LANCASTER WAS lying comfortably and dozing when Bolingbroke and Neville got back to the royal apartments, but when he heard Bolingbroke enter the chamber his eyes opened, and he smiled.

Margaret, who had been sitting by Lancaster’s bed, withdrew as Bolingbroke approached, their eyes meeting briefly, lovingly.

Neville had waited in the outer chamber.

Lancaster lifted one of his hands, blackened but not so crisp now that Margaret had rubbed salve over it.

Bolingbroke took it without hesitation, sitting carefully on the bed beside his father.
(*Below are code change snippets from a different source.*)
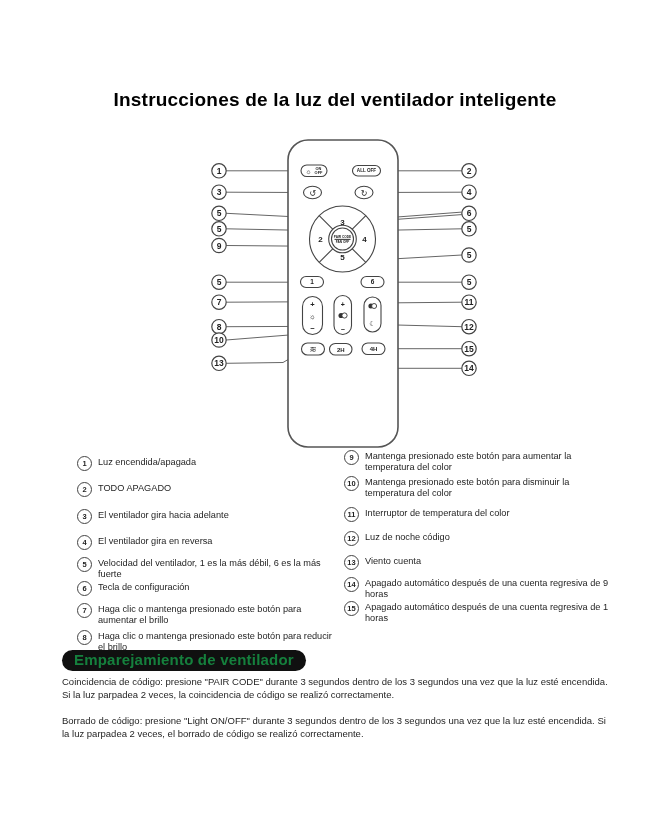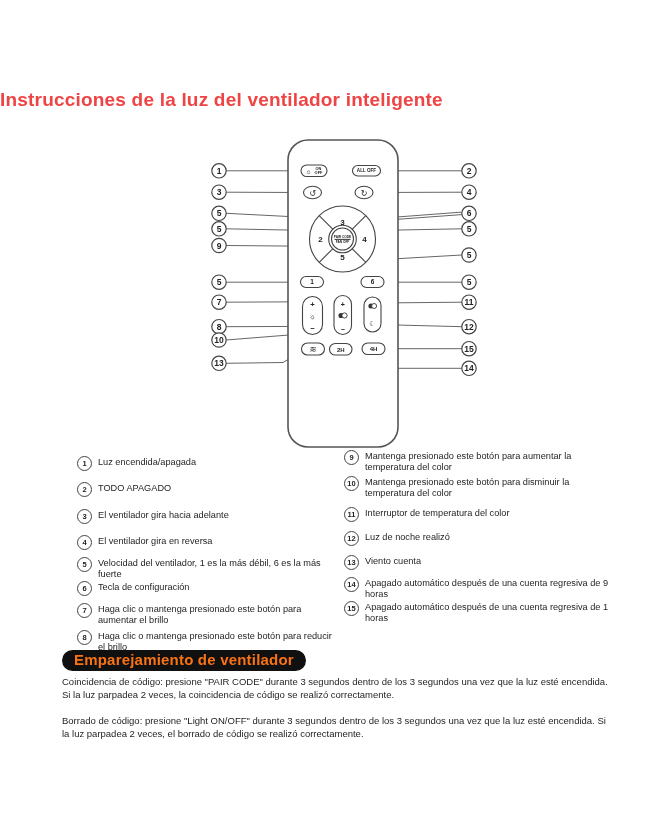--- a/index.html
+++ b/index.html
@@ -3,21 +3,21 @@
 <meta charset="utf-8">
 <style>
   html,body { margin:0; padding:0; background:#fff; }
   #page {
     position:relative; width:670px; height:830px; background:#ffffff;
     font-family:"Liberation Sans","DejaVu Sans",sans-serif; color:#222;
     overflow:hidden;
   }
   .page-title {
     position:absolute; top:89px; left:0; width:100%;
-    text-align:left; font-size:19px; font-weight:bold; letter-spacing:0.2px; color:#ef4444;
+    text-align:center; font-size:19px; font-weight:bold; letter-spacing:0.2px; color:#000000;
   }
   #diagram { position:absolute; top:135px; left:0; }
 
   
   .rc-body { fill:#fff; stroke:#555; stroke-width:1.6; }
   .btn { fill:#fff; stroke:#444; stroke-width:1.1; }
   .sep { stroke:#444; stroke-width:1.1; }
   .co-line { stroke:#666; stroke-width:1; fill:none; }
   .co-circle { fill:#fff; stroke:#444; stroke-width:1.2; }
   .co-num { font-size:8.5px; font-weight:600; fill:#222; text-anchor:middle; }
@@ -48,21 +48,21 @@
   .legend-col-right .legend-item:nth-child(1){margin-bottom:4px}
   .legend-col-right .legend-item:nth-child(2){margin-bottom:9px}
   .legend-col-right .legend-item:nth-child(3){margin-bottom:10px}
   .legend-col-right .legend-item:nth-child(4){margin-bottom:10px}
   .legend-col-right .legend-item:nth-child(5){margin-bottom:8px}
   .legend-col-right .legend-item:nth-child(6){margin-bottom:2px}
 
   
   .pairing { position:absolute; left:62px; top:650px; width:552px; }
   .pairing-heading {
-    display:inline-block; background:#101010; color:#f97316; font-size:15px; font-weight:bold;
+    display:inline-block; background:#101010; color:#15803d; font-size:15px; font-weight:bold;
     padding:1px 12px 3px; border-radius:11px; letter-spacing:0.2px;
   }
   .pairing p { margin:0; font-size:9.5px; line-height:12.5px; color:#1e1e1e; }
   .pairing .p1 { margin-top:5px; }
   .pairing .p2 { margin-top:14px; }
 </style>
 </head>
 <body>
 
 <div id="page">
@@ -314,21 +314,21 @@
     <div class="legend-item">
         <span class="num-badge">10</span>
         <span class="legend-text">Mantenga presionado este botón para disminuir la temperatura del color</span>
       </div>
     <div class="legend-item">
         <span class="num-badge">11</span>
         <span class="legend-text">Interruptor de temperatura del color</span>
       </div>
     <div class="legend-item">
         <span class="num-badge">12</span>
-        <span class="legend-text">Luz de noche realizó</span>
+        <span class="legend-text">Luz de noche código</span>
       </div>
     <div class="legend-item">
         <span class="num-badge">13</span>
         <span class="legend-text">Viento cuenta</span>
       </div>
     <div class="legend-item">
         <span class="num-badge">14</span>
         <span class="legend-text">Apagado automático después de una cuenta regresiva de 9 horas</span>
       </div>
     <div class="legend-item">

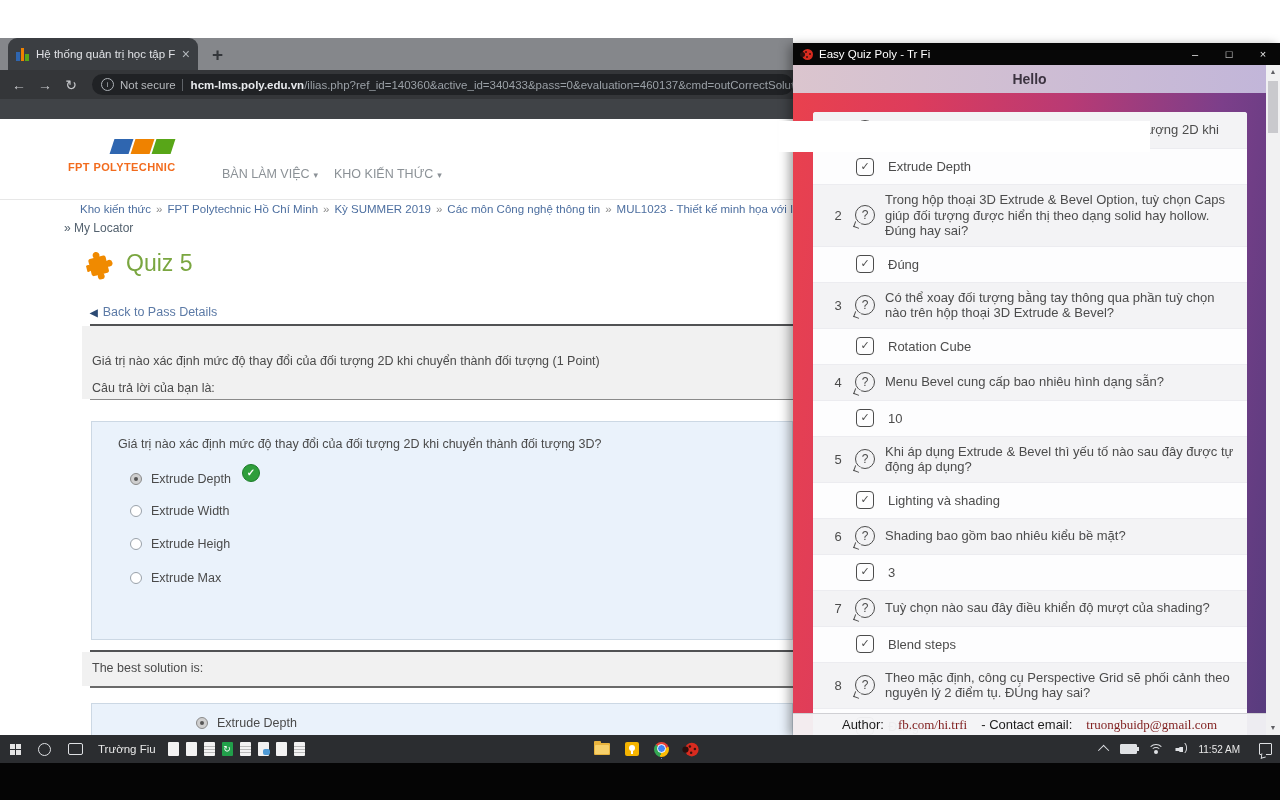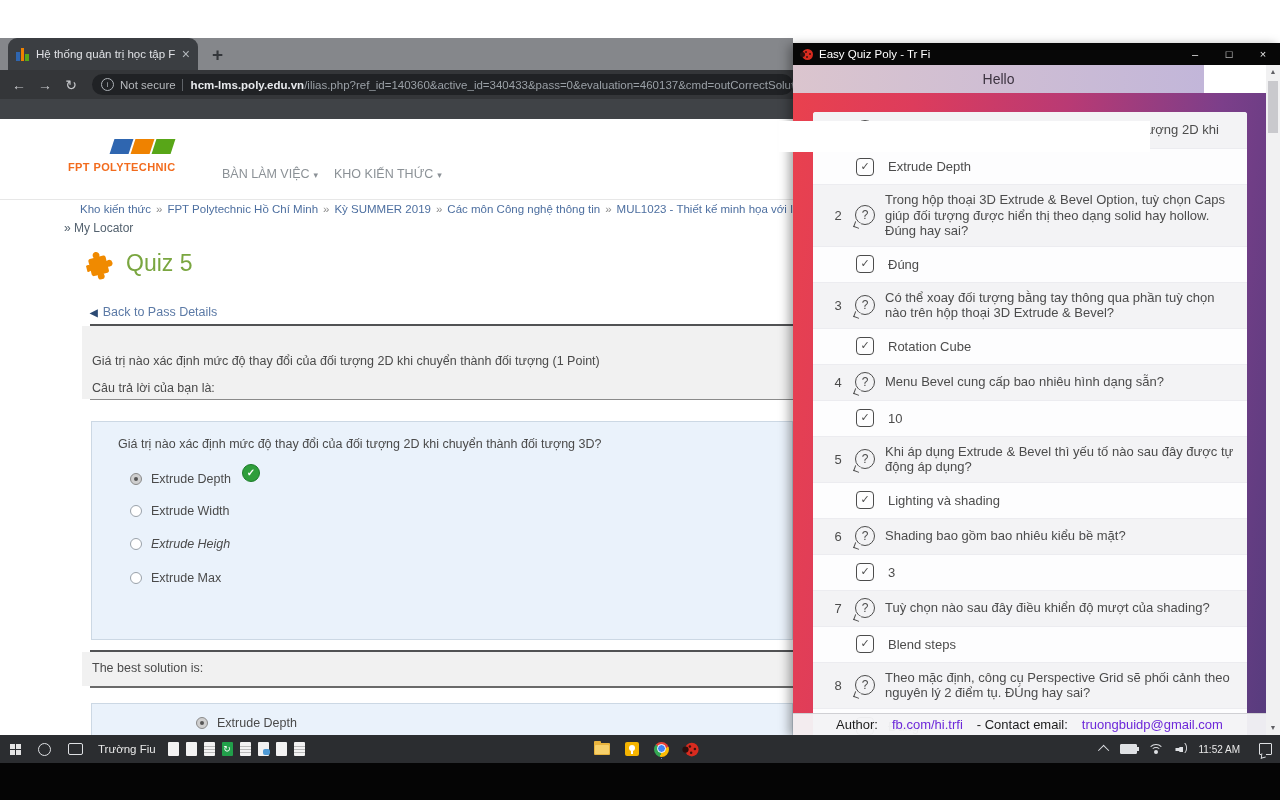--- a/index.html
+++ b/index.html
@@ -59,22 +59,22 @@
   #app{left:793px;top:43px;width:487px;height:692px;z-index:20;box-shadow:-4px 2px 10px rgba(0,0,0,.35);}
   #app-titlebar{left:0;top:0;width:487px;height:22px;background:#070707;display:flex;align-items:center;
     padding-left:7px;box-sizing:border-box;}
   #app-title{color:#fff;font-size:11.5px;margin-left:6px;}
   .winbtns{margin-left:auto;display:flex;}
   .winbtn{width:34px;height:22px;color:#e9e9e9;font-size:11px;text-align:center;line-height:22px;}
   .bug{width:13px;height:11px;position:relative;flex:0 0 auto;}
   .bug .body{position:absolute;left:2px;top:0;width:11px;height:11px;border-radius:50%;background:#d92b1f;}
   .bug .head{position:absolute;left:0;top:3px;width:5px;height:5px;border-radius:50%;background:#2b0f0d;}
   .bug .spot{position:absolute;width:2px;height:2px;border-radius:50%;background:#3a120f;}
-  #app-hello{left:0;top:22px;width:411px;height:28px;background:linear-gradient(90deg,#dbc5ce,#c2b6d9);
-    display:flex;align-items:center;justify-content:center;font-size:14px;color:#3c3340;}
+  #app-hello{left:0;top:22px;width:473px;height:28px;background:linear-gradient(90deg,#dbc5ce,#c2b6d9);
+    display:flex;align-items:center;justify-content:center;font-size:14px;color:#3c3340;font-weight:bold;}
   #app-content{left:0;top:50px;width:473px;height:642px;overflow:hidden;
     background:linear-gradient(97deg,#e9414e 0%,#dd3c5c 22%,#b93a74 50%,#7c3f8a 78%,#573c7e 100%);}
   #card{position:absolute;left:20px;top:19px;width:434px;background:#fdfdfe;border-radius:3px;overflow:hidden;}
   .qrow{display:grid;grid-template-columns:34px 30px 1fr;align-items:center;background:#f3f3f5;
     min-height:36px;padding:7px 10px 7px 8px;box-sizing:border-box;border-top:1px solid #ececf0;}
   .arow{display:flex;align-items:center;background:#fdfdfe;min-height:36px;
     padding:6px 10px 6px 43px;box-sizing:border-box;border-top:1px solid #ececf0;gap:14px;}
   #card > div:first-child{border-top:none;}
   .qnum{font-size:13px;color:#4c4c4c;text-align:center;}
   .qicon{width:20px;height:20px;border:1.6px solid #4c4c4c;border-radius:50%;position:relative;
@@ -82,21 +82,21 @@
   .qicon::after{content:'';position:absolute;left:-2px;bottom:-4px;width:5px;height:5px;
     background:inherit;border-left:1.6px solid #4c4c4c;border-bottom:1.6px solid #4c4c4c;
     transform:rotate(20deg);background:#f3f3f5;}
   .qtext{font-size:13px;color:#4c4c4c;line-height:15.5px;}
   .cbx{width:18px;height:18px;border:1.6px solid #4c4c4c;border-radius:4px;box-sizing:border-box;
     font-size:11px;color:#4c4c4c;text-align:center;line-height:15px;flex:0 0 auto;}
   .atext{font-size:13px;color:#4c4c4c;}
   #app-footer{left:0;top:670px;width:473px;height:22px;background:rgba(244,244,246,.96);
     border-top:1px solid #d0d0d4;box-sizing:border-box;display:flex;align-items:center;justify-content:center;
     font-size:13px;color:#1c1c1c;gap:14px;z-index:12;}
-  #app-footer a{color:#6d28d9;text-decoration:none;}
+  #app-footer a{color:#7f1d1d;text-decoration:none;font-family:Liberation Serif, serif;}
   #app-scroll{left:473px;top:22px;width:14px;height:670px;background:#f1f1f2;}
   .scr-arrow{position:absolute;left:0;width:14px;height:14px;color:#5f5f64;font-size:7px;
     text-align:center;line-height:14px;}
   #scr-thumb{position:absolute;left:2px;top:16px;width:10px;height:52px;background:#c9c9cd;}
   
   #taskbar{left:0;top:735px;width:1280px;height:28px;background:#2b2d30;z-index:60;}
   #tb-left{position:absolute;left:0;top:0;height:28px;display:flex;align-items:center;}
   .start{margin-left:10px;display:grid;grid-template-columns:5px 5px;grid-template-rows:5px 5px;gap:1px;}
   .start i{background:#e4e4e4;display:block;}
   .cortana{width:13px;height:13px;border:1.8px solid #dfe1e4;border-radius:50%;margin-left:17px;box-sizing:border-box;}
@@ -206,21 +206,21 @@
     <div id="options-list">
         <div class="opt" style="left: 38px; top: 48px;">
           <span class="radio sel"></span>
           <span class="optlabel">Extrude Depth</span>
           <span class="okbadge">✓</span>
         </div>
         <div class="opt" style="left: 38px; top: 81.5px;">
           <span class="radio"></span>
           <span class="optlabel">Extrude Width</span>
         </div>
-        <div class="opt" style="left: 38px; top: 115px; font-style: italic;">
+        <div class="opt" style="left: 38px; top: 115px;">
           <span class="radio"></span>
           <span class="optlabel">Extrude Heigh</span>
         </div>
         <div class="opt" style="left: 38px; top: 148.5px;">
           <span class="radio"></span>
           <span class="optlabel">Extrude Max</span>
         </div>
       </div>
   </div>
 

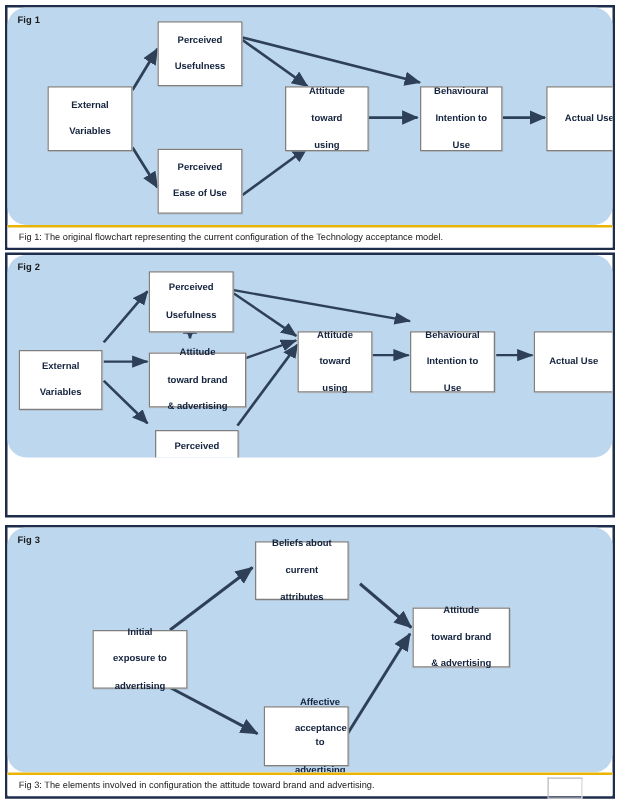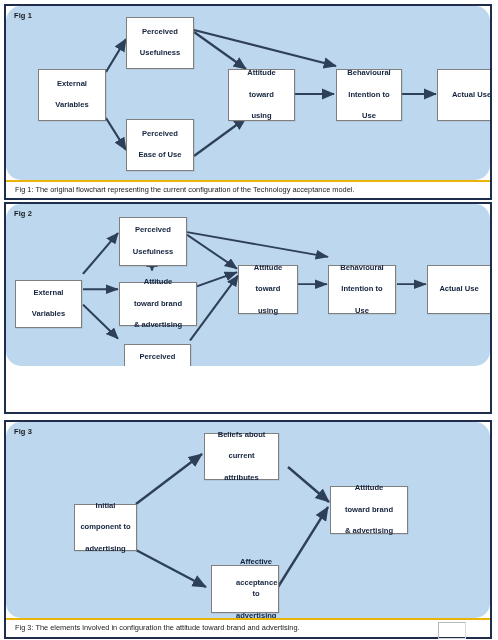--- a/index.html
+++ b/index.html
@@ -271,23 +271,23 @@
           <line x1="130" y1="82" x2="196" y2="32"></line>
 
           <line x1="130" y1="128" x2="200" y2="165"></line>
 
           <line x1="282" y1="45" x2="323" y2="80"></line>
 
           <line x1="272" y1="165" x2="322" y2="85"></line>
         </g>
       </svg>
 
-      <div class="node" style="left:68px; top:82px; width:63px; height:47px;">
+      <div class="node" style="left:68px; top:82px; width:76px; height:47px;">
         <span><span>Initial</span><br>
-              <span>component to</span><br>
+              <span>exposure to</span><br>
               <span>advertising</span></span>
       </div>
 
       <div class="node" style="left:198px; top:11px; width:75px; height:47px;">
         <span><span>Beliefs about</span><br>
               <span>current</span><br>
               <span>attributes</span></span>
       </div>
 
       <div class="node" style="left:205px; top:143px; width:68px; height:48px;padding-left:24px;">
“I am dying,” Lancaster said in a hoarse voice.

“You have been most grievously injured,” Bolingbroke said. There was no point in denying it.

“Has Margaret tended your pain?”

“Aye.” Lancaster paused. “She is a most remarkable lady.”

Bolingbroke smiled, looking briefly to where Margaret sat in a corner. “Oh, aye, that she is.”

“She tells me I will live with Christ for eternity. I…” Lancaster’s voice broke. “I do not deserve it!”

“No one deserves that more than you,” Bolingbroke said, leaning closer to Lancaster and

repressing the urge to grasp his hand the more firmly for emphasis. “You have been the greatest of fathers, the most loving of men. I am honored that I am of your house.”

Lancaster’s eyes filled with tears, and his hand tightened about Bolingbroke’s. “Look after Katherine,” he said. “I am sorry to leave her, but glad she will not have seen me like this.”

Bolingbroke nodded, unable for the moment to speak.

“Richard will move against you once I am gone,” Lancaster said.

“If he tries to grind me into the mud I will spring up ten times as strong again.”

Lancaster nodded, his face grimacing in what was probably a smile. “Let him think he has defeated you, for then he cannot defeat you.”

“Aye. I shall bite my lip and skulk away into the shadows of whatever punishment he thinks fit for me … and from there …”

“And from there … the throne.” Again Lancaster hesitated. “Sweet Jesu, Hal, I never thought I would live to hear that from my lips. How can it be that Richard is so little a man when his father and grandfather were so great?”

“It is often the way,” Margaret put in from her stool.

“Then how sad,” Lancaster whispered. “How sad.”

There was a lengthy pause, and then Lancaster spoke again. “Tell me of what happens in the outside world. Is the Savoy gone?”

“Probably,” said Bolingbroke. “When we carried you away the roof of the great hall was collapsing.”

“Why do men seek so hard to destroy?” said Lancaster. “Why do they seek to destroy beauty?”

“It is always the way,” Bolingbroke said, with an apologetic look at Margaret for stealing her words.

“And the mob?” said Lancaster. “And Richard?”